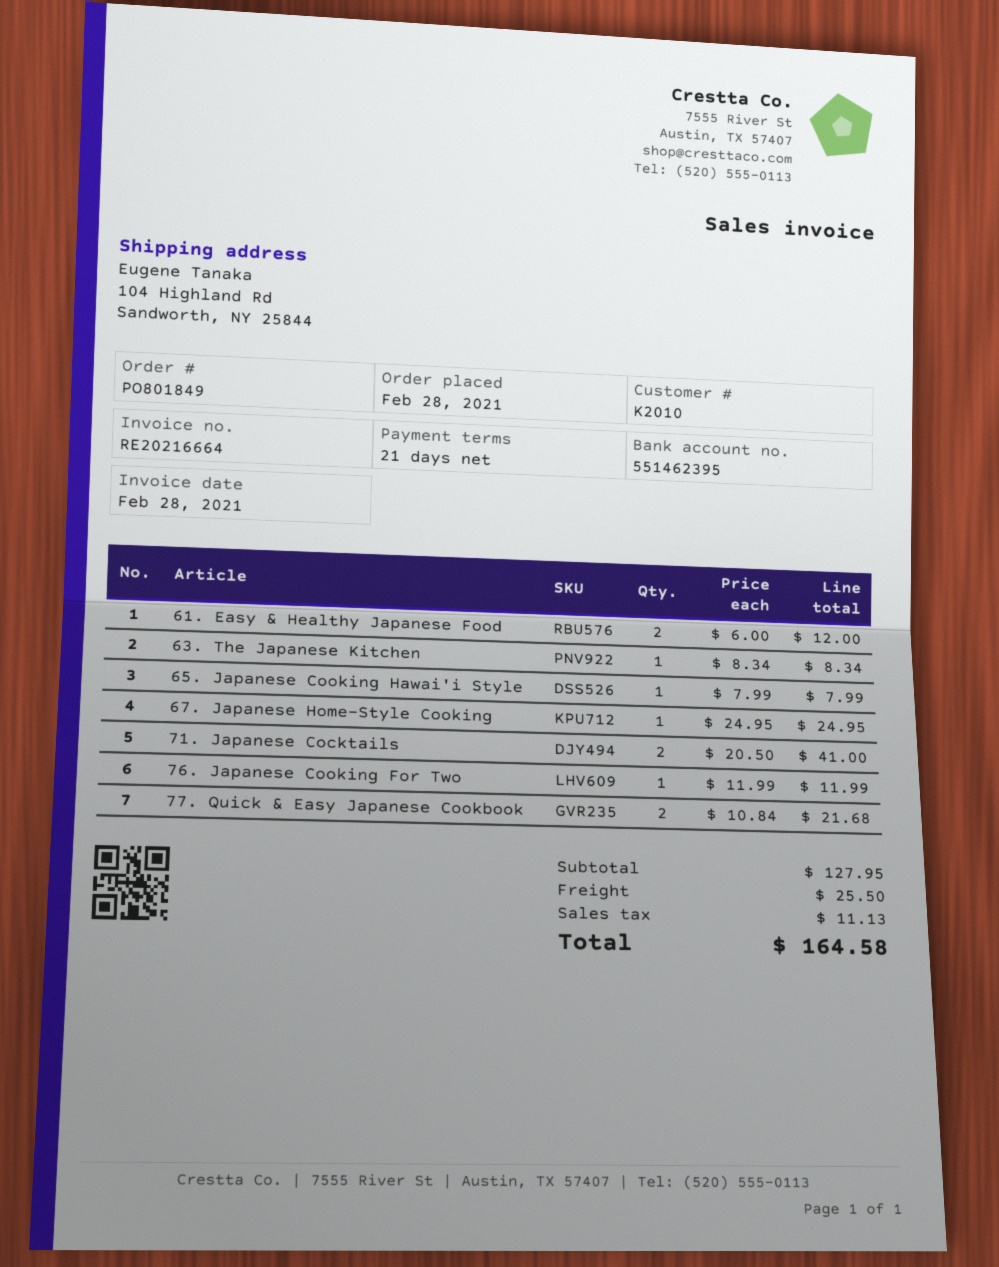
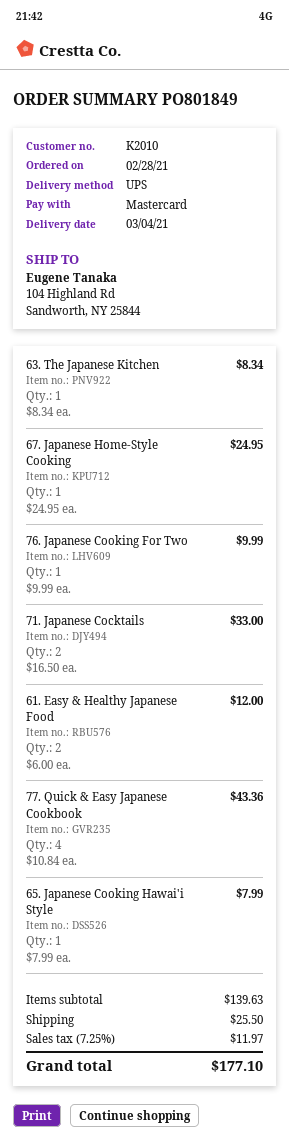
71. Japanese Cocktails: 2 x 20.50 = 41.00 -> 2 x 16.50 = 33.00
76. Japanese Cooking For Two: 1 x 11.99 = 11.99 -> 1 x 9.99 = 9.99
77. Quick & Easy Japanese Cookbook: 2 x 10.84 = 21.68 -> 4 x 10.84 = 43.36
subtotal: 127.95 -> 139.63
tax: 11.13 -> 11.97
total: 164.58 -> 177.10

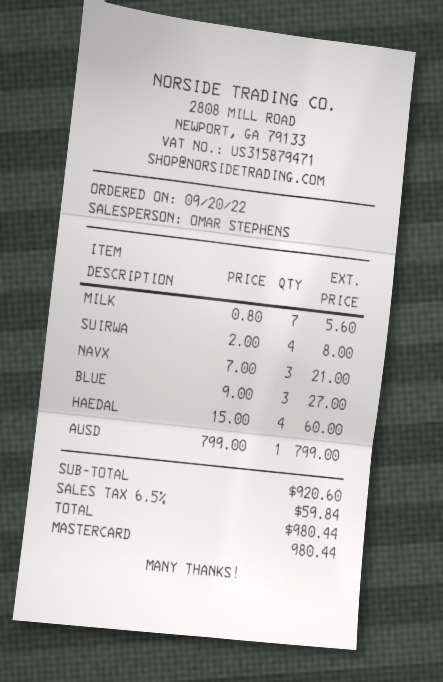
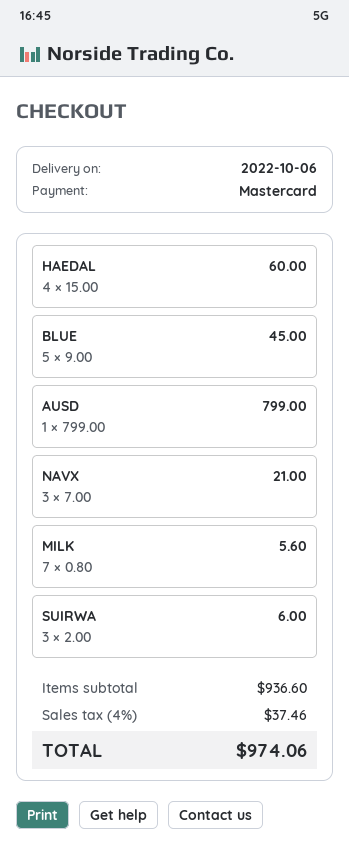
SUIRWA: 4 x 2.00 = 8.00 -> 3 x 2.00 = 6.00
BLUE: 3 x 9.00 = 27.00 -> 5 x 9.00 = 45.00
subtotal: 920.60 -> 936.60
tax: 6.5% = 59.84 -> 4% = 37.46
total: 980.44 -> 974.06

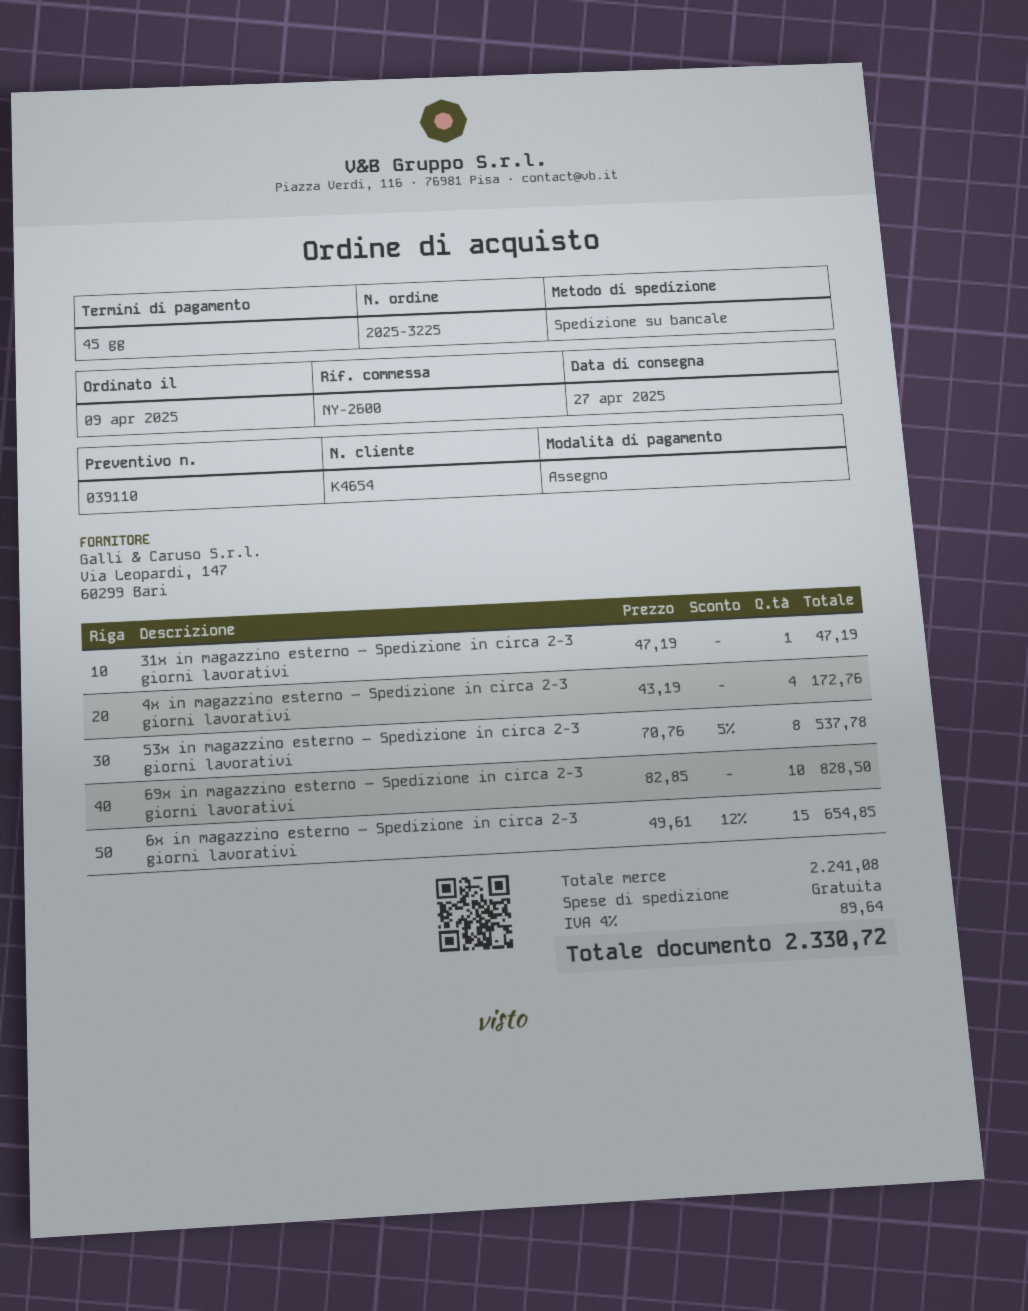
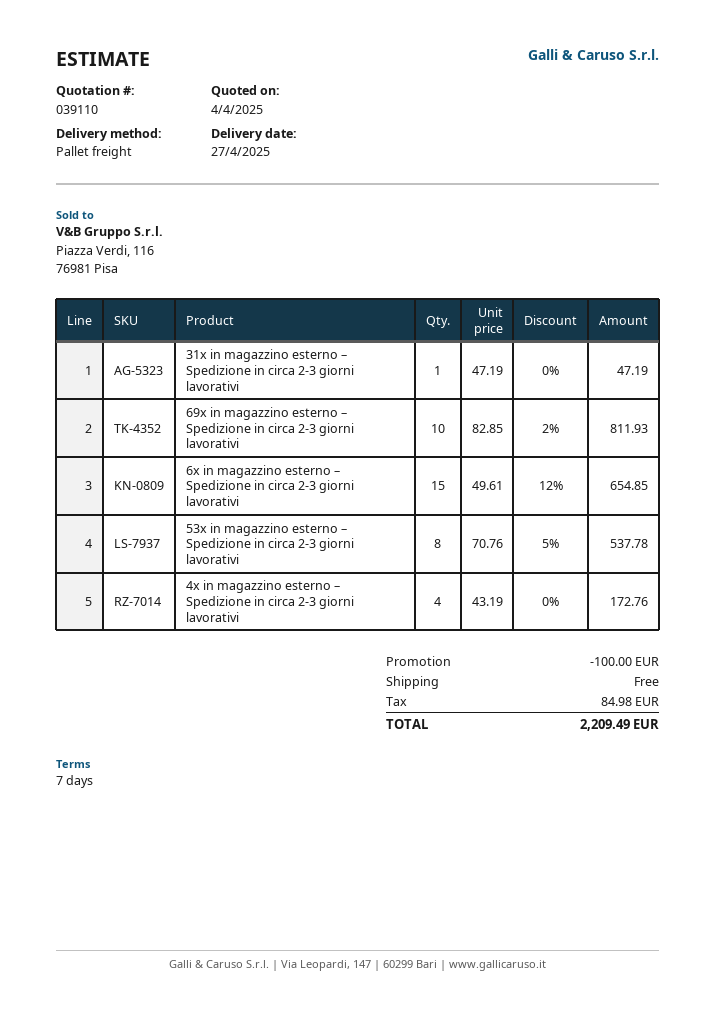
payment terms: 45 days -> 7 days
69x in magazzino esterno – Spedizione in circa 2-3 giorni lavorativi: 10 x 82.85 = 828.50 -> 10 x 82.85 - 2% = 811.93
discount: none -> 100.00
tax: 89.64 -> 84.98
total: 2330.72 -> 2209.49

• Exercise:
Whenever the string "subtotal" shows up in a line above, copy that line.

• Answer to this task:
subtotal: 127.95 -> 139.63
subtotal: 920.60 -> 936.60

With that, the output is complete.